From overfishing to biodiversity loss, the seagull population is dwindling. Scientists are urging us to live alongside them, rather than shunning them as pests.
If you live in the UK, it’s likely you’ve had at least one altercation with a seagull.
Members of a larger family of seabirds, they’re most commonly found at the beach, where it’s unspoken knowledge to keep your chips covered.
Notorious for stealing food, the seagull’s tendency for thievery has earned it a sour reputation across Britain.
But what if we’ve gotten it all wrong?
In 2022, Natural England published data revealing that an estimated three quarters of the seagull population were residing in towns and cities countrywide, qualifying gulls as ‘urban creatures.’
According to the public body’s report, more and more of them had begun to nest in built-up areas, prompting a dramatic rise in conflict with humans and calls for increased culling (despite a ban on the removal of their eggs that was introduced two years prior over conservation concerns).
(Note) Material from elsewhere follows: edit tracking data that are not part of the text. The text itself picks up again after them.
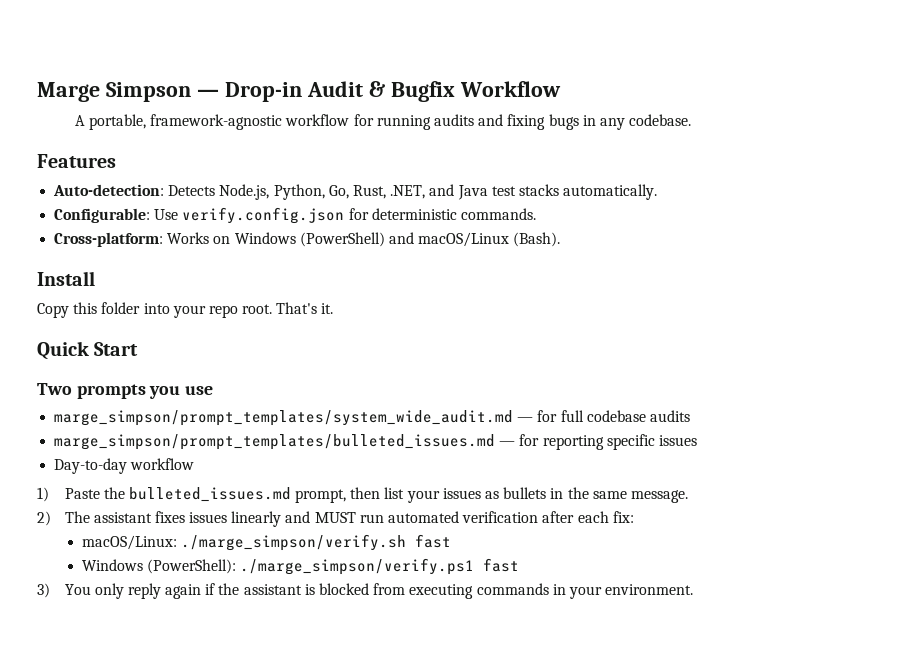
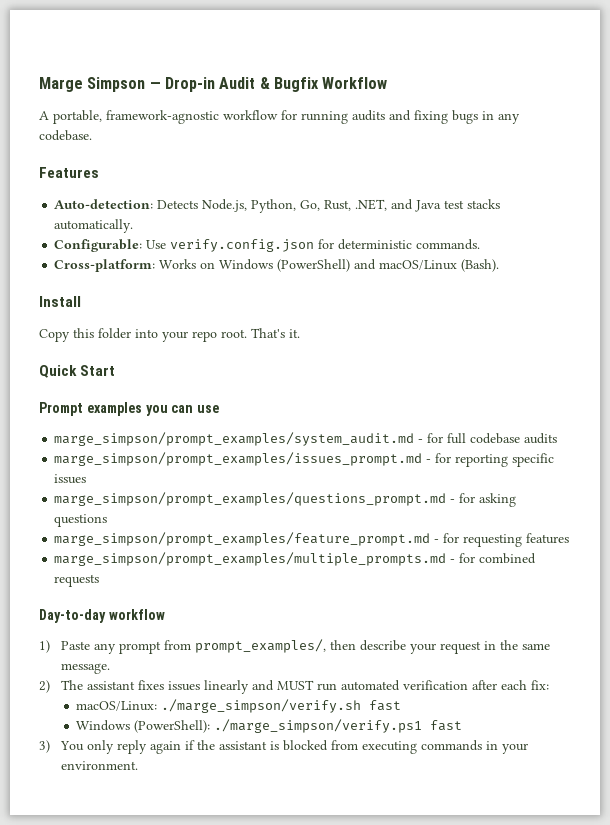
- Two prompts you use
+ Prompt examples you can use
- marge_simpson/prompt_templates/system_wide_audit.md — for full codebase audits
+ marge_simpson/prompt_examples/system_audit.md - for full codebase audits
- marge_simpson/prompt_templates/bulleted_issues.md — for reporting specific issues
+ marge_simpson/prompt_examples/issues_prompt.md - for reporting specific issues
+ marge_simpson/prompt_examples/questions_prompt.md - for asking questions
+ marge_simpson/prompt_examples/feature_prompt.md - for requesting features
+ marge_simpson/prompt_examples/multiple_prompts.md - for combined requests
  Day-to-day workflow
- 1) Paste the bulleted_issues.md prompt, then list your issues as bullets in the same message.
+ 1) Paste any prompt from prompt_examples/, then describe your request in the same message.

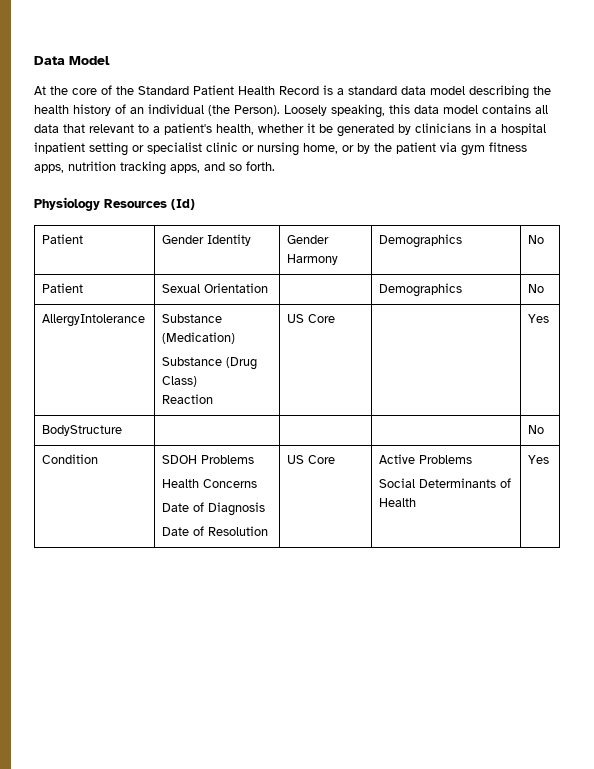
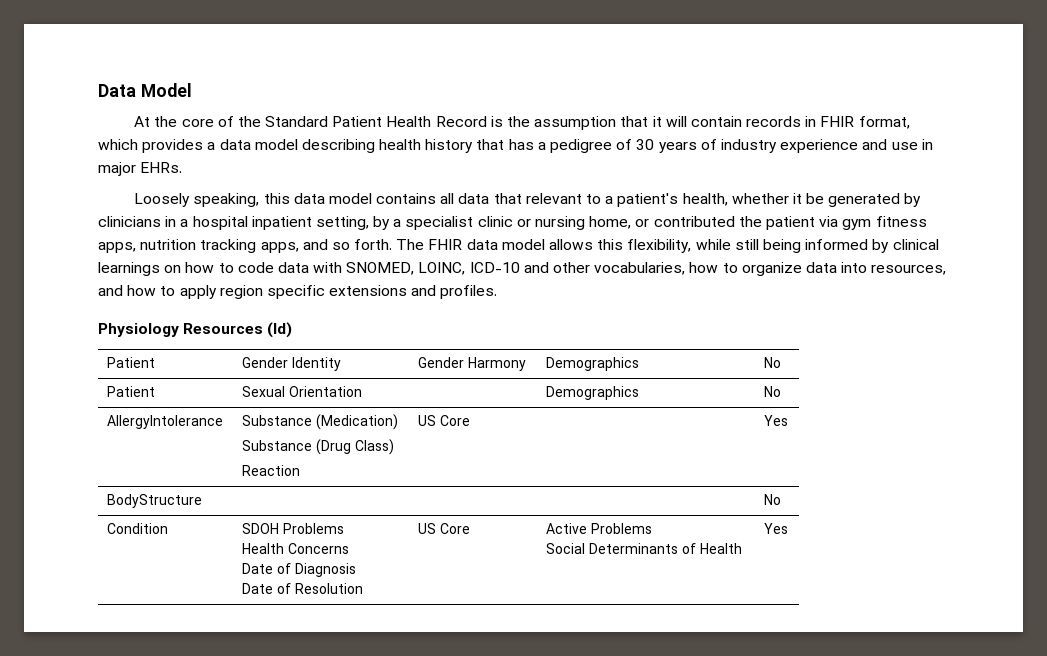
- At the core of the Standard Patient Health Record is a standard data model describing the health history of an individual (the Person). Loosely speaking, this data model contains all data that relevant to a patient's health, whether it be generated by clinicians in a hospital inpatient setting or specialist clinic or nursing home, or by the patient via gym fitness apps, nutrition tracking apps, and so forth.
+ At the core of the Standard Patient Health Record is the assumption that it will contain records in FHIR format, which provides a data model describing health history that has a pedigree of 30 years of industry experience and use in major EHRs.
+ Loosely speaking, this data model contains all data that relevant to a patient's health, whether it be generated by clinicians in a hospital inpatient setting, by a specialist clinic or nursing home, or contributed the patient via gym fitness apps, nutrition tracking apps, and so forth. The FHIR data model allows this flexibility, while still being informed by clinical learnings on how to code data with SNOMED, LOINC, ICD-10 and other vocabularies, how to organize data into resources, and how to apply region specific extensions and profiles.

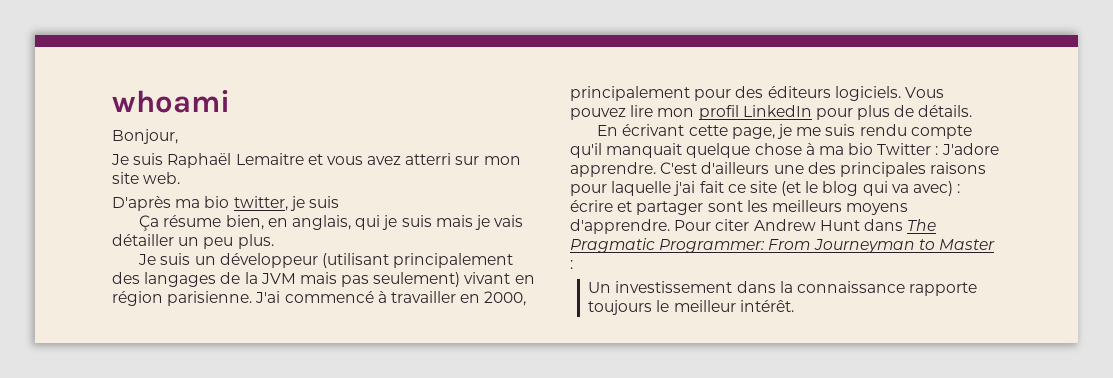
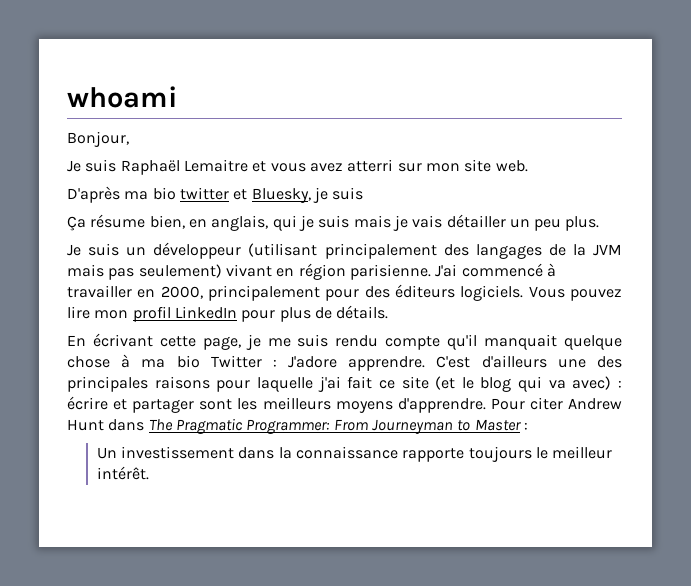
- D'après ma bio twitter, je suis
+ D'après ma bio twitter et Bluesky, je suis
Today paints a different picture, however.
While there’s by no means been a shift in sentiment – the seabirds are still seen as ‘winged menaces’ and ‘noisy, messy, destructive, and greedy scavengers’ – the climate crisis has taken its toll and we’re witnessing a serious decline in gull numbers.
The six main species – black-headed, common, Mediterranean, lesser black-backed, herring, and great black-backed gull – are either amber- or, in the case of the herring gull, red-listed.